Politika

Yalçın Akdoğan: Erdoğan'ın medyayı sindirmek gibi bir derdi hiç olmadı; bu kumaştan diktatör çıkmaz

"Erdoğan'ın tavsiye­sine uyarak bıyık bıraktım; karım istemiyordu, kestim"

26 Mart 2017 15:22

AKP Ankara Milletvekili Yalçın Akdoğan, son olarak tutuklu gazeteciler hakkında "Geçenlerde de 149 kişilik bir liste geldi. Bakıyorsunuz suçlarına, ülkemize Kuzey Irak'tan bomba düzeneği getirmek" diyen Cumhurbaşkanı Tayyip Erdoğan hakkında "O, 'Bunları sindirip baskı altına ala­lım' veya 'Birilerinin ekmeğiyle oynayalım' tavrı içine girmedi. Gazetecilik sebebiyle tutuk­lanan da yok. Ajanlık yapma, devlet sırlarını ifşa etme, terör yüzünden tutuklananlar var. Kısacası, Erdoğan’ın medyayı sindirmek gibi bir derdi hiç olmadı. Bu kumaş­tan diktatör çıkmaz. Erdoğan’ın hem demokratik hukuk sistemini kabullenmiş olması hem de Allah korkusu ve millete olan sevgisi, bunu engeller" dedi. 

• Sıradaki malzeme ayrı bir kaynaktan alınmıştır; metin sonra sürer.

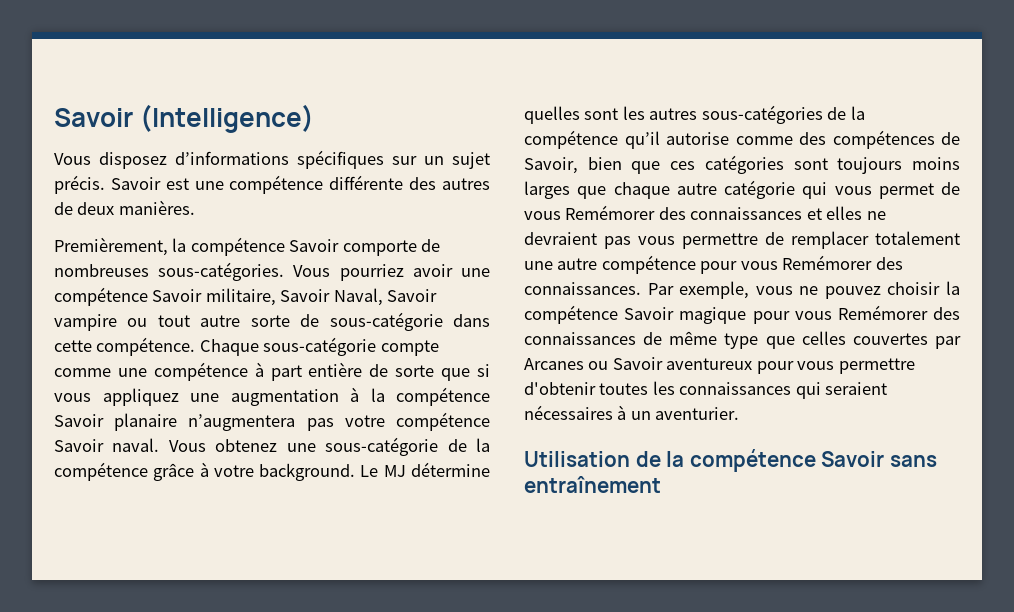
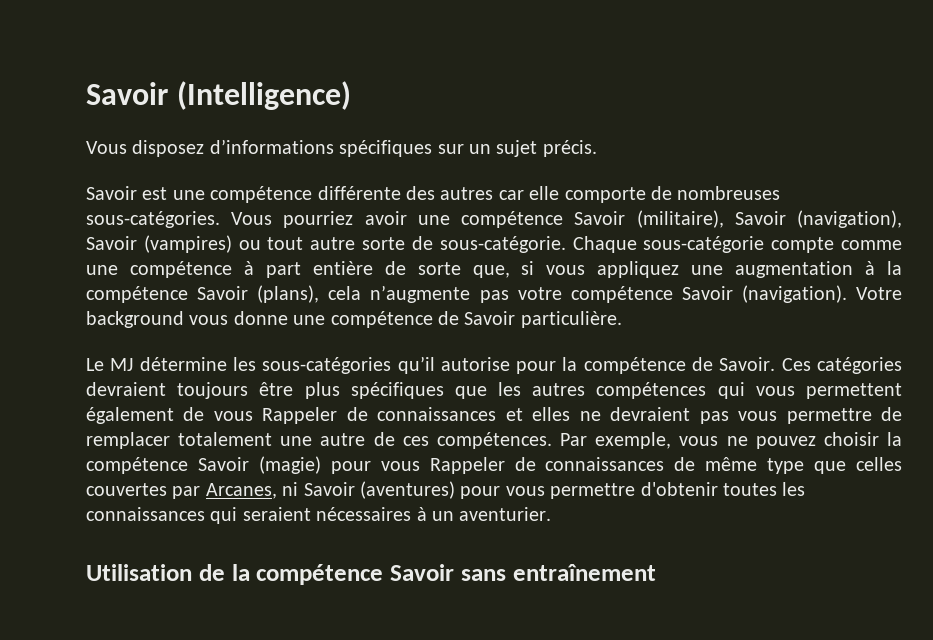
- Vous disposez d’informations spécifiques sur un sujet précis. Savoir est une compétence différente des autres de deux manières.
- Premièrement, la compétence Savoir comporte de nombreuses sous-catégories.
+ Vous disposez d’informations spécifiques sur un sujet précis.
+ Savoir est une compétence différente des autres car elle comporte de nombreuses sous-catégories.
- Vous pourriez avoir une compétence Savoir militaire, Savoir Naval, Savoir vampire ou tout autre sorte de sous-catégorie dans cette compétence.
+ Vous pourriez avoir une compétence Savoir (militaire), Savoir (navigation), Savoir (vampires) ou tout autre sorte de sous-catégorie.
- Chaque sous-catégorie compte comme une compétence à part entière de sorte que si vous appliquez une augmentation à la compétence Savoir planaire n’augmentera pas votre compétence Savoir naval. Vous obtenez une sous-catégorie de la compétence grâce à votre background. Le MJ détermine quelles sont les autres sous-catégories de la compétence qu’il autorise comme des compétences de Savoir, bien que ces catégories sont toujours moins larges que chaque autre catégorie qui vous permet de vous Remémorer des connaissances et elles ne devraient pas vous permettre de remplacer totalement une autre compétence pour vous Remémorer des connaissances.
+ Chaque sous-catégorie compte comme une compétence à part entière de sorte que, si vous appliquez une augmentation à la compétence Savoir (plans), cela n’augmente pas votre compétence Savoir (navigation). Votre background vous donne une compétence de Savoir particulière.
+ Le MJ détermine les sous-catégories qu’il autorise pour la compétence de Savoir. Ces catégories devraient toujours être plus spécifiques que les autres compétences qui vous permettent également de vous Rappeler de connaissances et elles ne devraient pas vous permettre de remplacer totalement une autre de ces compétences.
- Par exemple, vous ne pouvez choisir la compétence Savoir magique pour vous Remémorer des connaissances de même type que celles couvertes par Arcanes ou Savoir aventureux pour vous permettre d'obtenir toutes les connaissances qui seraient nécessaires à un aventurier.
+ Par exemple, vous ne pouvez choisir la compétence Savoir (magie) pour vous Rappeler de connaissances de même type que celles couvertes par Arcanes, ni Savoir (aventures) pour vous permettre d'obtenir toutes les connaissances qui seraient nécessaires à un aventurier.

Yalçın Akdoğan'ın yeni kitabı 'Lider-Siyasi Liderlik ve Erdoğan' hakkında Habertürk'ten Kübra Par'a verdiği söyleşi şöyle:

Bu kitabı neden yazdınız? Girişinde, “Dalkavukluk için yazdığımı düşünenler olabilir” demişsiniz. Son dönemde Cum­hurbaşkanı’yla aranızın açık olduğu söylentileri, “Acaba bu kitap arayı ısıtma çabası mı?” sorusunu getiriyor akla...

Tayyip Erdoğan’la olan ilişki­miz, bulunduğumuz pozisyonlar­dan kaynaklanan bir ilişki değil. Ben hangi makamda olursam olayım, o hangi makamda olursa olsun, aramızda bir gönül bağı var, bir dava arkadaşlığı var.

Aranızda bir soğukluk var mıydı peki gerçekten?

Hayır, yoktu. Bunu birilerine ispat etmek gibi bir zorunlulu­ğum yok. Siyasi açıdan bir yer­lerde yer alma gibi bir kaygım, hırsım ve beklentim de yok. Bu kitabı bir vebal duygusuyla, Tay­yip Erdoğan’ın nasıl bir yönetici olduğunu anlatmak ve gelecek kuşaklara siyasetin temel değer­leriyle ilgili bir çerçeve çizmek için hazırladım. Tayyip Erdo­ğan’ı anlatmaya çalıştım çünkü kendisiyle ilgili birkaç yıldır özellikle uluslararası zeminde devam eden bir karalama kam­panyası var. İsmi çok iyi bilini­yor, yabancı gazetelere, dergilere sık sık kapak oluyor ama bir­çok özelliği iyi bilinmiyor. Poli­tikalar, yapılanlar eleştirilebilir ama Tayyip Erdoğan’ı doğru bir şekilde anlamak lazım. Bir kişi girdiği bütün seçimleri kazanı­yorsa ve çok büyük badireler, saldırılar karşısında ayakta kala­biliyorsa bu gerçekten not edil­mesi gereken bir şeydir. 15 yıldır Avrupa’da ayakta olan kaç lider var? “Erdoğan gerçekte nasıl bir liderdir?” deyince akıllarda farklı bir profil canlanıyor. Oysa Tayyip Erdoğan insan­ları hiç itiraz etmeden saatlerce tahammülle, toleransla dinler. Ortak akılla ortaya çıkan fikir neyse ona göre amel eder.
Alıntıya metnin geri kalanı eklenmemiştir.